Roma, 20 maggio 2020 - Un bel respiro: la pandemia è finita. Nel senso che l’abbiamo fatta finire scendendo in strada, accettando il rischio di incontrare altre persone. Ormai esasperati dalla crisi economica e dal lockdown. Ce lo svela il professor Francesco Le Foche, immuno-infettivologo dell’Umberto I di Roma.
Professore, in pratica gli italiani si sono ribellati al virus?

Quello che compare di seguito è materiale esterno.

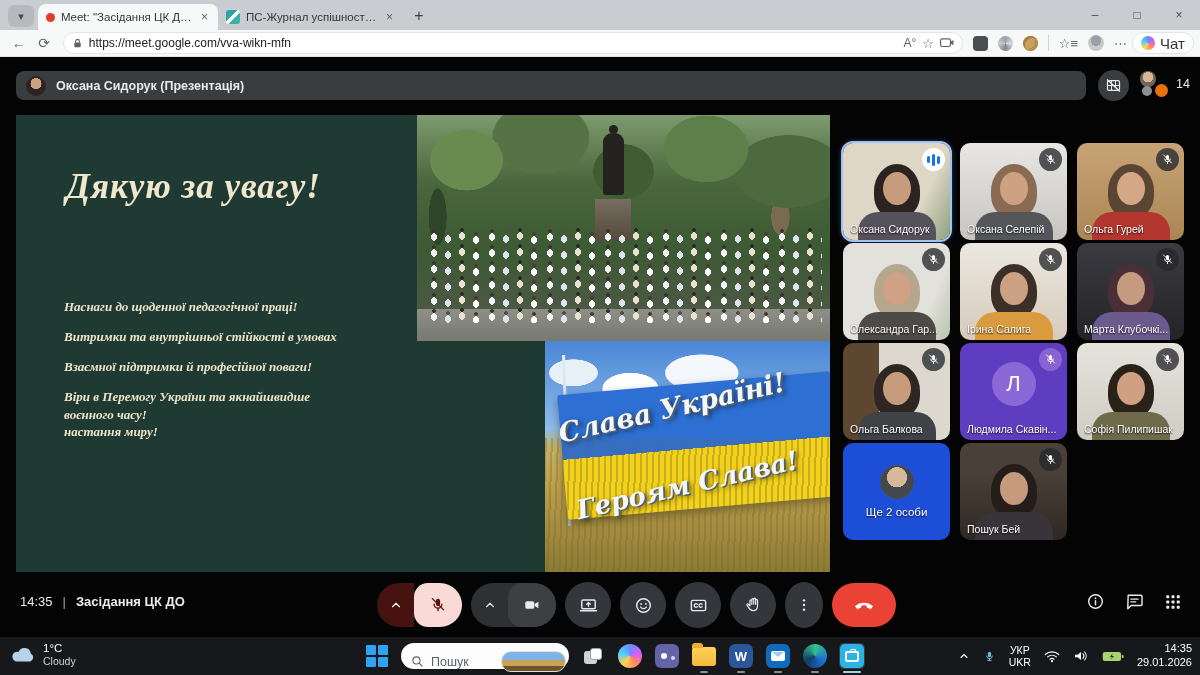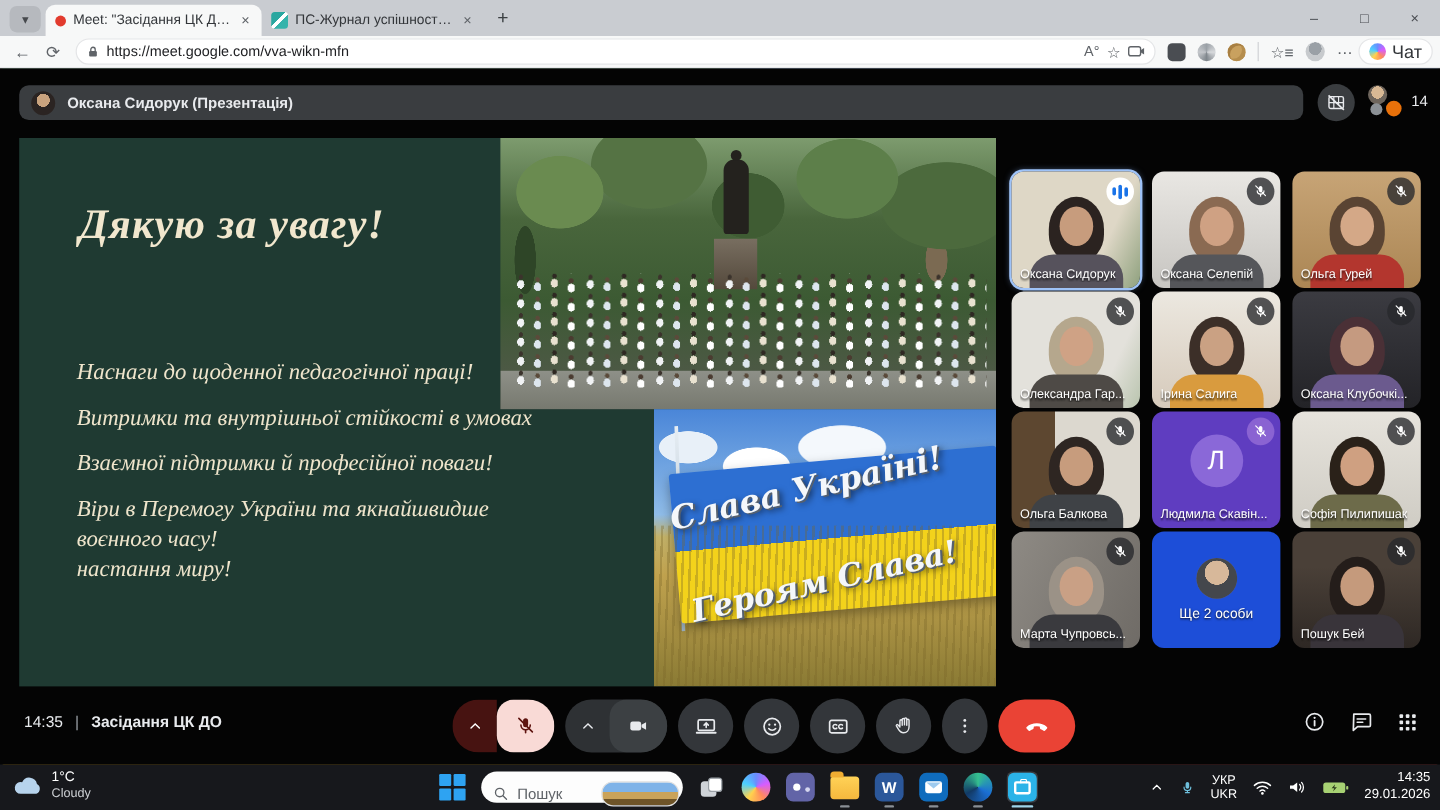--- a/index.html
+++ b/index.html
@@ -45,21 +45,21 @@
   .tr-btn{position:absolute;left:1098px;top:13px;width:31px;height:31px;border-radius:50%;background:#3a3d40;display:flex;align-items:center;justify-content:center}
   .pcluster{position:absolute;left:1140px;top:14px;width:30px;height:29px}
   .pcluster .b1{position:absolute;left:0;top:0;width:16px;height:16px;border-radius:50%;background:radial-gradient(circle at 50% 38%,#d8b894 0 40%,#6e655c 41%)}
   .pcluster .b2{position:absolute;left:2px;top:15px;width:10px;height:10px;border-radius:50%;background:#8c9196}
   .pcluster .b3{position:absolute;left:15px;top:13px;width:13px;height:13px;border-radius:50%;background:#e8710a}
   .pcount{position:absolute;left:1176px;top:20px;font-size:12.5px;color:#e8eaed}
 
   
   .slide{position:absolute;left:16px;top:58px;width:814px;height:457px;background:#1f3a32;overflow:hidden}
   .slide-title{position:absolute;left:50px;top:52px;font-family:"Liberation Serif",serif;font-style:italic;font-weight:bold;font-size:35px;color:#f1e7ce;letter-spacing:1px}
-  .slide-lines{position:absolute;left:48px;top:170px;width:382px;font-family:"Liberation Serif",serif;font-style:italic;font-weight:normal;font-size:19px;line-height:1.32;color:#efe5cc}
+  .slide-lines{position:absolute;left:48px;top:170px;width:382px;font-family:"Liberation Serif",serif;font-style:italic;font-weight:bold;font-size:13px;line-height:1.32;color:#efe5cc}
   .sline.gap{margin-top:13px}
 
   
   .photo{position:absolute;right:0;top:0;width:413px;height:226px;background:linear-gradient(180deg,#7d9b6e 0,#49663c 30%,#3c5a33 60%,#55584e 100%);overflow:hidden}
   .photo .foliage{position:absolute;inset:0;background:
     radial-gradient(60px 50px at 12% 20%,#6a8b50 0 60%,transparent 61%),
     radial-gradient(80px 60px at 30% 10%,#557344 0 60%,transparent 61%),
     radial-gradient(70px 55px at 70% 15%,#5d7f4a 0 60%,transparent 61%),
     radial-gradient(90px 60px at 90% 25%,#4c6a3d 0 60%,transparent 61%),
     radial-gradient(50px 45px at 50% 25%,#3f5c33 0 60%,transparent 61%),
@@ -394,21 +394,21 @@
         <span class="badge">
             <svg width="13" height="13" viewBox="0 0 24 24">
               <g fill="none" stroke="#fff" stroke-width="1.8" stroke-linecap="round">
                 <rect x="9.2" y="3.5" width="5.6" height="10" rx="2.8" fill="#fff" stroke="none"></rect>
                 <path d="M6.8 11a5.2 5.2 0 0 0 10.4 0"></path>
                 <path d="M12 16.5v3"></path>
                 <path d="M4.5 3.5l15 15"></path>
               </g>
             </svg>
           </span>
-        <span class="pname">Оксана Клубочкі...</span>
+        <span class="pname">Марта Клубочкі...</span>
       </div>
 
       <div class="tile p7">
         <div class="person">
             <i class="hair"></i>
             <i class="face"></i>
             <i class="torso"></i>
           </div>
         <span class="badge">
             <svg width="13" height="13" viewBox="0 0 24 24">
@@ -450,38 +450,20 @@
                 <rect x="9.2" y="3.5" width="5.6" height="10" rx="2.8" fill="#fff" stroke="none"></rect>
                 <path d="M6.8 11a5.2 5.2 0 0 0 10.4 0"></path>
                 <path d="M12 16.5v3"></path>
                 <path d="M4.5 3.5l15 15"></path>
               </g>
             </svg>
           </span>
         <span class="pname">Софія Пилипишак</span>
       </div>
 
-      <div class="tile p10">
-        <div class="person">
-            <i class="hair"></i>
-            <i class="face"></i>
-            <i class="torso"></i>
-          </div>
-        <span class="badge">
-            <svg width="13" height="13" viewBox="0 0 24 24">
-              <g fill="none" stroke="#fff" stroke-width="1.8" stroke-linecap="round">
-                <rect x="9.2" y="3.5" width="5.6" height="10" rx="2.8" fill="#fff" stroke="none"></rect>
-                <path d="M6.8 11a5.2 5.2 0 0 0 10.4 0"></path>
-                <path d="M12 16.5v3"></path>
-                <path d="M4.5 3.5l15 15"></path>
-              </g>
-            </svg>
-          </span>
-        <span class="pname">Марта Чупровсь...</span>
-      </div>
 
       <div class="tile p11">
         <div class="duo">
           <span class="mini photo"></span>
           <span class="mini blue">Н</span>
         </div>
         <span class="pname center">Ще 2 особи</span>
       </div>
 
       <div class="tile p12">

"Sì, perché si sono uniti vari discomfort (ovvero malesseri) che hanno esasperato gli italiani. Tutti i cittadini erano esausti per la riduzione della libertà individuale e ampi settori del mondo del lavoro erano esausti per l’impatto economico e i dubbi di dover cambiare persino i loro locali anche dal punto di vista architettonico".
Un disagio psichico?
"Psichico e sociale. A un certo punto questo discomfort diffuso ha spinto la società a ribellarsi al piccolo dittatore, a quel virus 600 volte più piccolo del diametro di un capello. L’esasperazione si è diffusa come un messaggio subliminale, un tam tam collettivo: si è formata una coscienza sociale di ribellione alla pandemia".
E siamo usciti dalle case.
"La pandemia è finita con la scelta di combattere il virus a viso aperto e la decisione che è il momento giusto per convivere con il morbo".
È avvenuto così anche nella storia, con altre epidemie?
"La fine delle pandemia in genere è un momento di coscienza sociale. La scelta di confrontarsi col virus e accettare il piccolo rischio della convivenza. È l’insegnamento di Falcone: l’importante non è stabilire se uno ha paura o meno, ma saper convivere con la propria paura e non farsi condizionare".
A questo punto come ci difendiamo dal contagio?
"Con la responsabilizzazione individuale. Lo stato ha tolto il lockdown, tocca al cittadino prendersi cura della salute pubblica, cosciente del bene comune e del rispetto del prossimo".
Alcuni sindaci e governatori minacciano di chiudere di nuovo tutto vedendo gli assembramenti. Possibile?
"Improponibile. La comunicazione deve arrivare al cuore. Non serve più l’imposizione. Gli italiani si sono comportati molto bene. Ci sarà chi andrà oltre l’argine, ma la maggior parte delle persone ha agito correttamente".
E da oggi in poi?
"Dobbiamo seguire le norme di distanziamento individuale ma senza distanza sociale. La coesione sociale tende a fare unire le persone, è una forma di difesa. In pratica: andiamo al ristorante stando distanziati. Condividiamo momenti di socialità e convivialità, con precauzioni interpersonali".
La cura del lockdown ha funzionato?
"Lo Stato si è preso la libertà in cambio della salute pubblica. Una mossa eccezionale che ha dato risultati fantastici. Si è ridotta l’entropia sociale del virus fino ad arrivare alla riduzione della carica virale, con una sindrome Covid-19 light. Oggi osserviamo pazienti con sindromi come fame d’aria, dispnea lieve, febbricola ma la quantità di carica virale è talmente bassa che i tamponi non rivelano il virus".
Il virus è meno forte?
"Non ci sono dimostrazioni effettive, ma vediamo sindromi cliniche ridotte, molto meno importanti".
Ma l’epidemia scemerà di più?
"Credo di sì. E credo che le precauzioni debbano essere una nuova forma di educazione civica per poter avere vacanze normali e luoghi di lavoro sicuri".
Toglieremo la mascherina?
"Tra pochissimo tempo la quantità virale circolante sarà talmente bassa che potremo toglierla. Basterà stare attenti negli ambienti chiusi e affollati, nei supermercati, al cinema".
E il vaccino servirà ancora?
"Le malattie come il vaiolo o la polio sono state eradicate dal vaccino. Ma comunque vediamo che fine farà il virus...".
Potrebbe sparire?
"Magari. Oggi nessuno sa dove sono la Sars e la Mers. Ma se il Cov-Sars 2 si riaffaccia saremo pronti e col vaccino ce ne libereremo definitivamente".